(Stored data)
.....

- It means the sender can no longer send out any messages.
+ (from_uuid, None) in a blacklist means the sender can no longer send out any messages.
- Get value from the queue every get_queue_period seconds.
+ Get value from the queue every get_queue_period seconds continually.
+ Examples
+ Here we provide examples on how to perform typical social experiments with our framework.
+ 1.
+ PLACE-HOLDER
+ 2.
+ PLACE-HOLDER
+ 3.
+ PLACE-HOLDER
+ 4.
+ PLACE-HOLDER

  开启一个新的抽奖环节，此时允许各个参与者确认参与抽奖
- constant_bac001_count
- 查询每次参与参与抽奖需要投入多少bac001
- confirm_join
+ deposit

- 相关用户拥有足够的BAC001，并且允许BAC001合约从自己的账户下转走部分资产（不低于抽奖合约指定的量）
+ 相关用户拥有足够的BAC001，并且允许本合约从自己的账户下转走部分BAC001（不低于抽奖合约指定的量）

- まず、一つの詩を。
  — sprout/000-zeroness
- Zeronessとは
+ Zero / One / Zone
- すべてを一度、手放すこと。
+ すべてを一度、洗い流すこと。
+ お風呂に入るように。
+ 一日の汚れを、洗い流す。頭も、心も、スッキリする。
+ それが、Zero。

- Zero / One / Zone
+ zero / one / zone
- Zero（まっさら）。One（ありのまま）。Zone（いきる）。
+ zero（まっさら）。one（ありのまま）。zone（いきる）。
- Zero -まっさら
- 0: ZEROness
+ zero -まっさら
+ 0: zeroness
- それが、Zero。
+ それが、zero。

.....

— Your assignment —
Filter the records above for lines with "ありのまま".

— Answer space —
- Zero（まっさら）。One（ありのまま）。Zone（いきる）。
+ zero（まっさら）。one（ありのまま）。zone（いきる）。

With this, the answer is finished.